O mergulho na intimidade das casas de axé só foi possível por ter sido realizado por pessoas com “idade de santo”, que leva em conta o tempo de dedicação à religião e rituais de passagem. Tinham as manhas de perceber o delicado equilíbrio entre o que mostrar e o que resguardar — inclusive, durante as entrevistas, conduzidas com a participação do do filho de Mãe Beata, o babalorixá Adailton Moreira. Era preciso estabelecer uma confiança que só os de dentro conseguiriam.
— Existe grande liberdade criativa, mas de maneira respeitosa. Vale mais a pena quando a gente, que é do candomblé, entende do lado de dentro, os vários significados e estramos em contato com os mais profundos. Na hora de escrever um arranjo, essas associações pintam numa conexão direta — diz Luís Felipe.

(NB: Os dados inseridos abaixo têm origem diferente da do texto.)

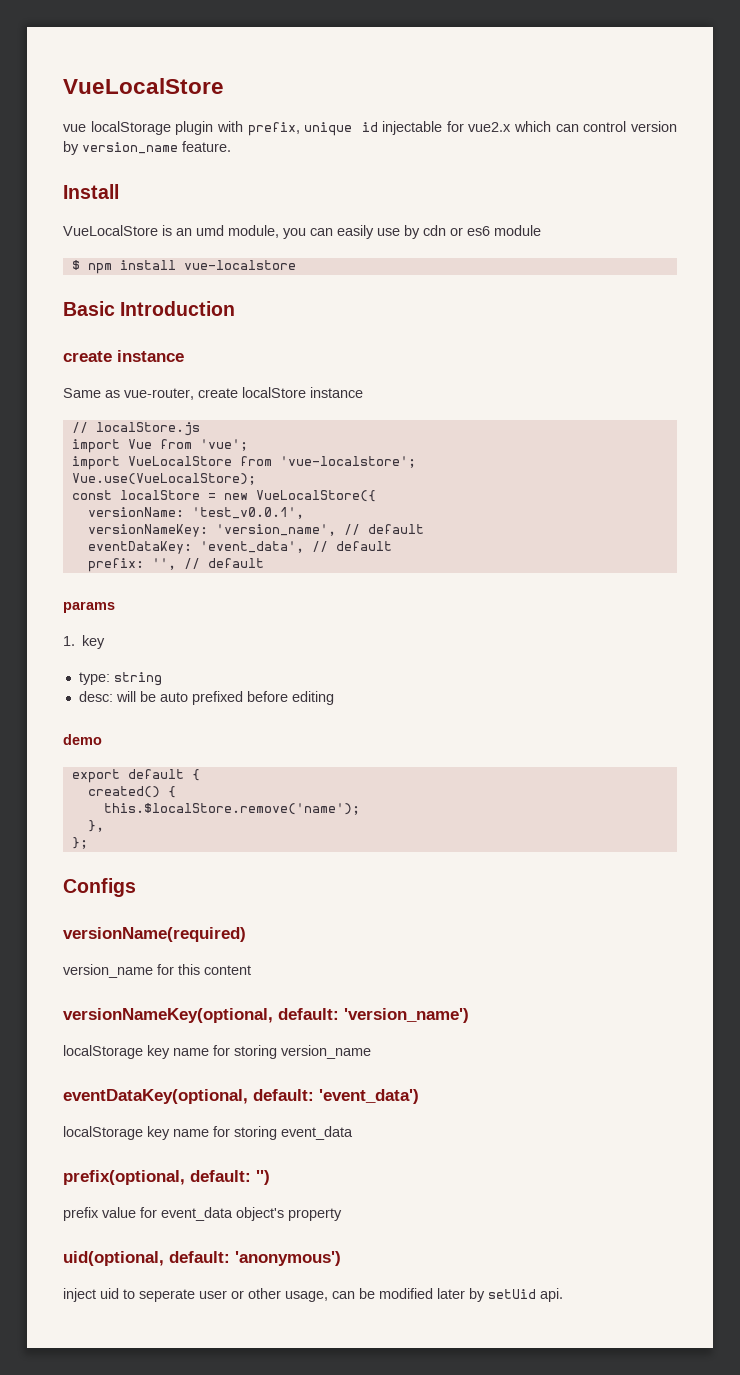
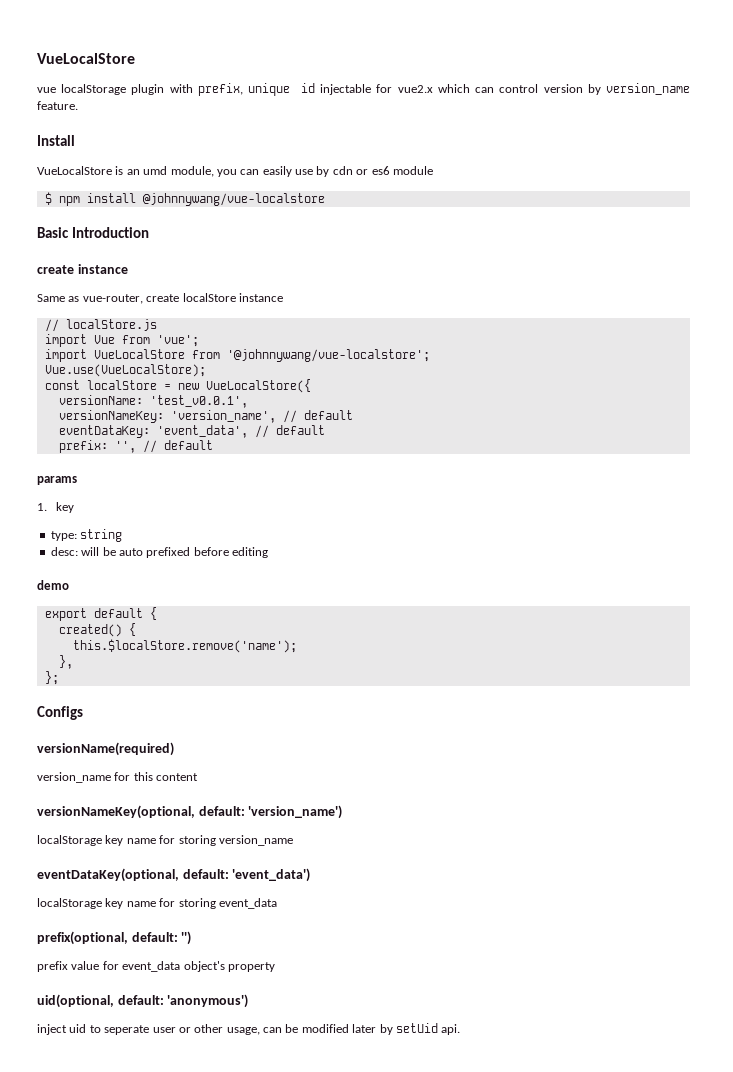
[183,260,296,270] vue-localstore -> [142,193,325,206] @johnnywang/vue-localstore
[279,456,416,468] 'vue-localstore'; -> [226,349,430,362] '@johnnywang/vue-localstore';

A importância desse trabalho de registro da herança e parte significativa da memória trazida a partir da diáspora negra, que arrancou milhões de africanos para as Américas e desmantelou culturas de diversos povos em diferentes partes do continente africano, ganha tintas ainda mais fortes se lembramos de uma coisa, diz Wanda:
— Que os processos de transmissão de conhecimento necessários à espiritualidade e para a manutenção de uma memória viva e são dados através da oralidade e da corporalidade. A famílias afrodescendentes guardam sua gênese no canto, na dança, no gesto, na fala, na comida, na vestimenta e nas tranças dos cabelos. Entendo o terreiro de candomblé como lugar privilegiado para o encontro destes saberes; é o espaço-tempo guardião da memória e a “porta de retorno” existencial e espiritual — define. — Com inspiração na formulação clássica de W.E.D. Du Bois sobre “dupla consciência”, me parece que nós, afrodescendentes, vivemos em dois mundos. Por um lado, estamos inseridos na cultura ocidental e na modernidade desde a escravidão. Por outro lado, seguimos vivendo, simultaneamente, a partir de um referencial da cultura dos mais velhos; portadores de heranças nãoocidentais, ou mesmo além-ocidentais.